A Game-Theoretic Perspective of Generalization in Reinforcement Learning
Abstract
Generalization in reinforcement learning (RL) is of importance for real deployment of RL algorithms. Various schemes are proposed to address the generalization issues, including transfer learning, multi-task learning, meta learning, as well as robust and adversarial reinforcement learning. However, there is not a unified formulation of various schemes and comprehensive comparisons of methods across different schemes. In this work, we propound GiRL, a game-theoretic framework for generalization in reinforcement learning, where a RL agent is trained against an adversary over a set of tasks, over which the adversary can manipulate the distributions within a given threshold.

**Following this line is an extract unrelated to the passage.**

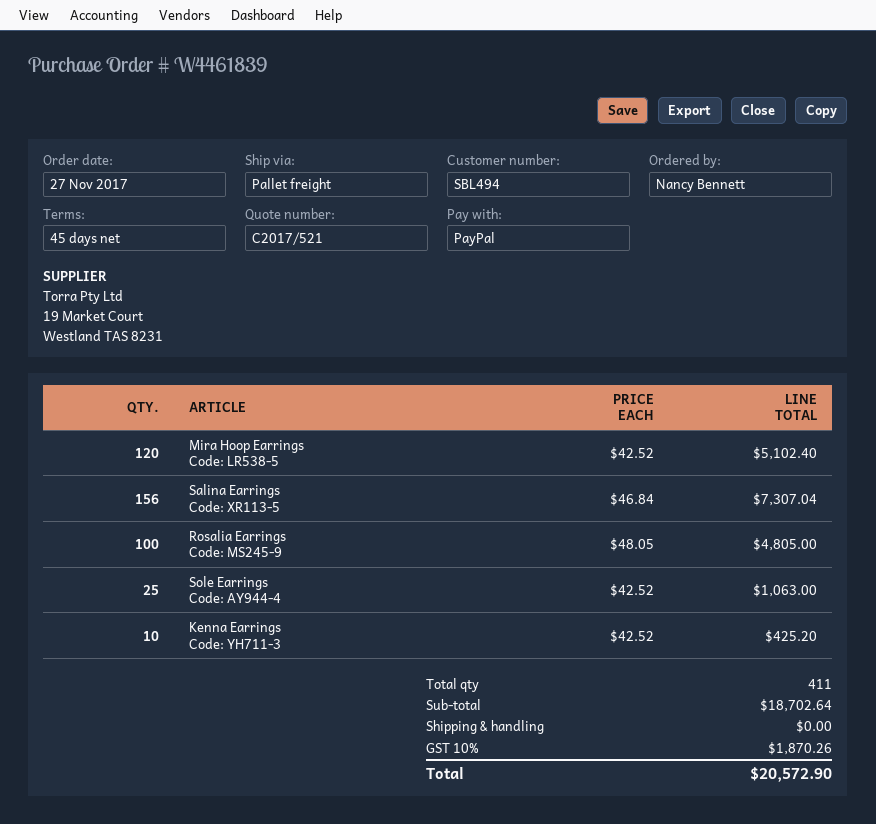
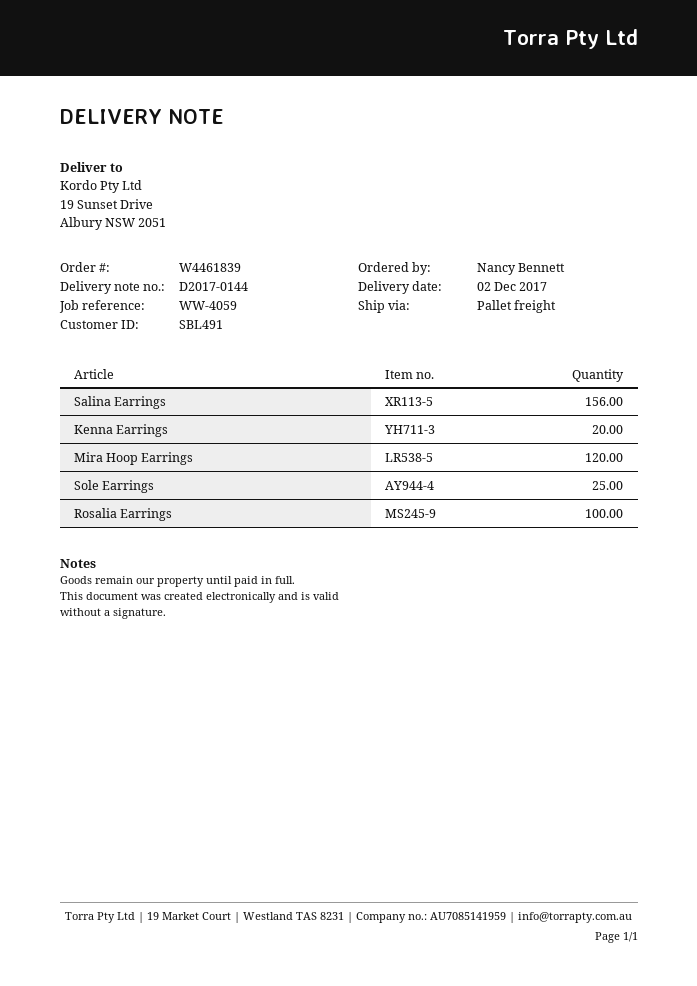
customer number: SBL494 -> SBL491
Kenna Earrings: 10 -> 20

With different configurations, GiRL is capable of reducing the various schemes mentioned above. To solve GiRL, we adapt the widely-used method in game theory, policy space response oracle (PSRO) framework with three significant modifications as follows: i) we adopt model-agnostic meta learning (MAML) as the best-response oracle, ii) we propose a modified projected replicated dynamics, i.e., R-PRD, which ensures the computed meta-strategy for the adversary falls in the threshold, and iii) we also propose a protocol of few-shot learning for multiple strategies during testing. Extensive experiments on MuJoCo environments demonstrate that our proposed method outperforms state-of-the-art baselines, e.g., MAML.